* **ASSIGNMENT**
The answer must consist only of the lines from the line with "Paint Your Own Unicorn" to the line with "total: 16106.02 -> 14581.18", both included, exactly as they stand below.

Collected data:
* * * *

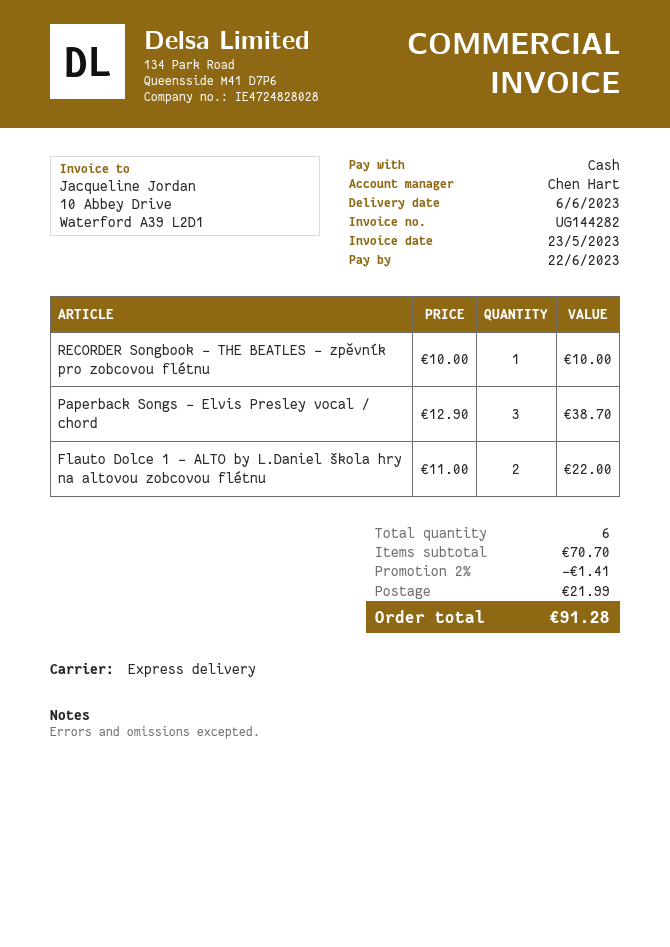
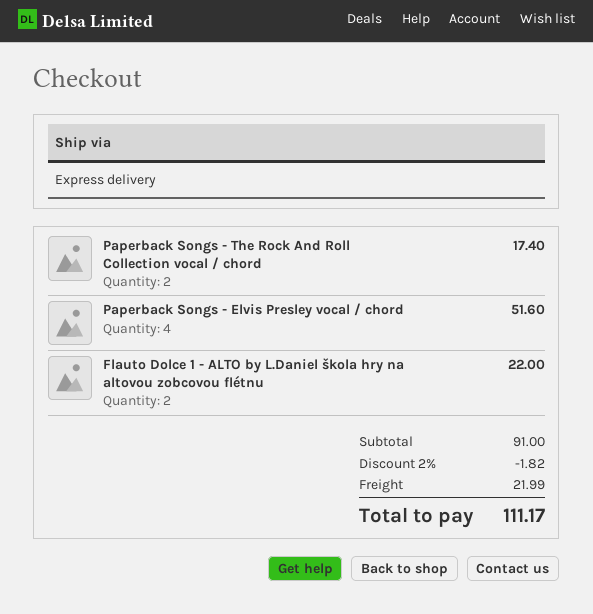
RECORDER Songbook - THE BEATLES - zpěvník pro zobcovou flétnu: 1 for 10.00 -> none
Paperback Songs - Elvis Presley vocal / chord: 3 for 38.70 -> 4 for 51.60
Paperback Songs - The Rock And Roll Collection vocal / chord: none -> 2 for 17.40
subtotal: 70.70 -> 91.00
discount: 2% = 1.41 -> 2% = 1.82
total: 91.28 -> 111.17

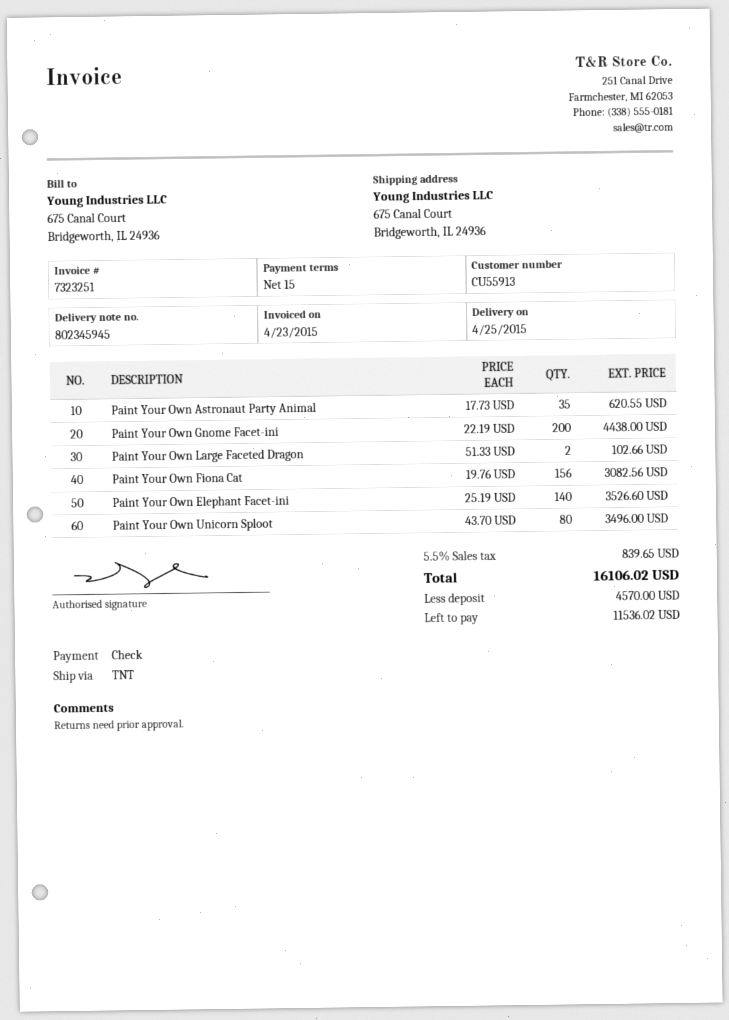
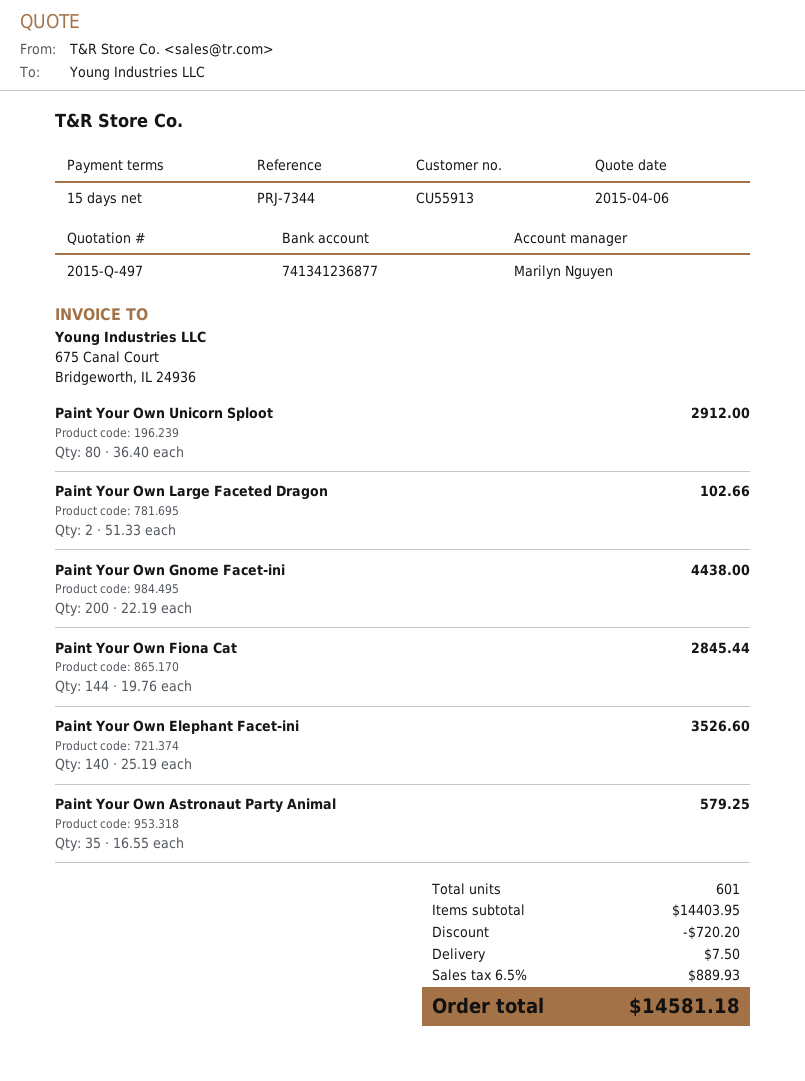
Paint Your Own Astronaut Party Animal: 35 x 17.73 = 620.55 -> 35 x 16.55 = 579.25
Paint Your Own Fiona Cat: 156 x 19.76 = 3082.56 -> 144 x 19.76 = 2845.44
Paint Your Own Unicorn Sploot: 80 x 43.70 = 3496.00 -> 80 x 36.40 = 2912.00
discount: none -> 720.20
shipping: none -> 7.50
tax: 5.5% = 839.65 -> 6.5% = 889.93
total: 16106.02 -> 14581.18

* * * *

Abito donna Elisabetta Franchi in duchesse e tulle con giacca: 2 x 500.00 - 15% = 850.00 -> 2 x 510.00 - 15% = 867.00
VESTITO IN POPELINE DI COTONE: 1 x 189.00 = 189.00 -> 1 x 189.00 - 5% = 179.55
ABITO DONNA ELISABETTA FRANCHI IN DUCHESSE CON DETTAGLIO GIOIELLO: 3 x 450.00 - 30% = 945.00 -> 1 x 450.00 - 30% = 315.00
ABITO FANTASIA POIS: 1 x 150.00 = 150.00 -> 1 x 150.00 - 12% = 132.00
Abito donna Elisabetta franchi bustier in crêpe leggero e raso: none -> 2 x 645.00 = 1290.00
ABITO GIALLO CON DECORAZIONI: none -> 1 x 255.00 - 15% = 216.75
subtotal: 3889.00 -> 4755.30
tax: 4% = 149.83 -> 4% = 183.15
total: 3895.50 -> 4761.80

* * * *

* **SOLUTION BELOW**
Paint Your Own Unicorn Sploot: 80 x 43.70 = 3496.00 -> 80 x 36.40 = 2912.00
discount: none -> 720.20
shipping: none -> 7.50
tax: 5.5% = 839.65 -> 6.5% = 889.93
total: 16106.02 -> 14581.18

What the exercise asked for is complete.